From the first line to the last, write out the records below exactly as they appear.

◆ Records to use:
◇ ◇ ◇ ◇ ◇ ◇ ◇

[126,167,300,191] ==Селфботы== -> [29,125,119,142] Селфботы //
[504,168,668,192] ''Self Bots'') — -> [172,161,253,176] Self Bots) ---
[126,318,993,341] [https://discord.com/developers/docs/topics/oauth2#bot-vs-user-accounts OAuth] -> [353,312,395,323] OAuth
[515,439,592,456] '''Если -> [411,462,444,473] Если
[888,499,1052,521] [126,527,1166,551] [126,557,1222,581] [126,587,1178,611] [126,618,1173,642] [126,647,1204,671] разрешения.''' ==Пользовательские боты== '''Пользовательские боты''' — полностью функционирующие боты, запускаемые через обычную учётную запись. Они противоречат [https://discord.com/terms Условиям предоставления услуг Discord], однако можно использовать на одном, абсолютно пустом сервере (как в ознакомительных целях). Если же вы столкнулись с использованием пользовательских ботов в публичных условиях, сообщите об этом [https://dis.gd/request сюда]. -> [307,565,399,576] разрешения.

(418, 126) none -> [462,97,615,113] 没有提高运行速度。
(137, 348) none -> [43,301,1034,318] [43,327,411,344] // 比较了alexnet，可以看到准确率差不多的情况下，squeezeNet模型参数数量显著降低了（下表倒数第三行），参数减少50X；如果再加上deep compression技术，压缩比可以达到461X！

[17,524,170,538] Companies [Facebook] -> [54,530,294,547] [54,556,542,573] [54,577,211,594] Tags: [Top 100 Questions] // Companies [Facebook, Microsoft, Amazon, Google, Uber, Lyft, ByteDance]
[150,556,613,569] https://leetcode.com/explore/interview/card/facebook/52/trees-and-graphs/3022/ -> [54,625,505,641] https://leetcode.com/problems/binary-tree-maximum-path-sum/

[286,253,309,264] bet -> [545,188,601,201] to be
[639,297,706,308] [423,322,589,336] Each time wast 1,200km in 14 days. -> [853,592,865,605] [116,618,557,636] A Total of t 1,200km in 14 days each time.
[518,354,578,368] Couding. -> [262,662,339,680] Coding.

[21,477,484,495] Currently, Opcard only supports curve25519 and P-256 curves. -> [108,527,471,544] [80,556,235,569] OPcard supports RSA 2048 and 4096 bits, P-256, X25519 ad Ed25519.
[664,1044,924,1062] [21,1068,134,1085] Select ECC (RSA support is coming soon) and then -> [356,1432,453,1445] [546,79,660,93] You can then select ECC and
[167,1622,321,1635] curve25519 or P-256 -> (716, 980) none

◇ ◇ ◇ ◇ ◇ ◇ ◇

◆ Solution to this task:
[126,167,300,191] ==Селфботы== -> [29,125,119,142] Селфботы //
[504,168,668,192] ''Self Bots'') — -> [172,161,253,176] Self Bots) ---
[126,318,993,341] [https://discord.com/developers/docs/topics/oauth2#bot-vs-user-accounts OAuth] -> [353,312,395,323] OAuth
[515,439,592,456] '''Если -> [411,462,444,473] Если
[888,499,1052,521] [126,527,1166,551] [126,557,1222,581] [126,587,1178,611] [126,618,1173,642] [126,647,1204,671] разрешения.''' ==Пользовательские боты== '''Пользовательские боты''' — полностью функционирующие боты, запускаемые через обычную учётную запись. Они противоречат [https://discord.com/terms Условиям предоставления услуг Discord], однако можно использовать на одном, абсолютно пустом сервере (как в ознакомительных целях). Если же вы столкнулись с использованием пользовательских ботов в публичных условиях, сообщите об этом [https://dis.gd/request сюда]. -> [307,565,399,576] разрешения.

(418, 126) none -> [462,97,615,113] 没有提高运行速度。
(137, 348) none -> [43,301,1034,318] [43,327,411,344] // 比较了alexnet，可以看到准确率差不多的情况下，squeezeNet模型参数数量显著降低了（下表倒数第三行），参数减少50X；如果再加上deep compression技术，压缩比可以达到461X！

[17,524,170,538] Companies [Facebook] -> [54,530,294,547] [54,556,542,573] [54,577,211,594] Tags: [Top 100 Questions] // Companies [Facebook, Microsoft, Amazon, Google, Uber, Lyft, ByteDance]
[150,556,613,569] https://leetcode.com/explore/interview/card/facebook/52/trees-and-graphs/3022/ -> [54,625,505,641] https://leetcode.com/problems/binary-tree-maximum-path-sum/

[286,253,309,264] bet -> [545,188,601,201] to be
[639,297,706,308] [423,322,589,336] Each time wast 1,200km in 14 days. -> [853,592,865,605] [116,618,557,636] A Total of t 1,200km in 14 days each time.
[518,354,578,368] Couding. -> [262,662,339,680] Coding.

[21,477,484,495] Currently, Opcard only supports curve25519 and P-256 curves. -> [108,527,471,544] [80,556,235,569] OPcard supports RSA 2048 and 4096 bits, P-256, X25519 ad Ed25519.
[664,1044,924,1062] [21,1068,134,1085] Select ECC (RSA support is coming soon) and then -> [356,1432,453,1445] [546,79,660,93] You can then select ECC and
[167,1622,321,1635] curve25519 or P-256 -> (716, 980) none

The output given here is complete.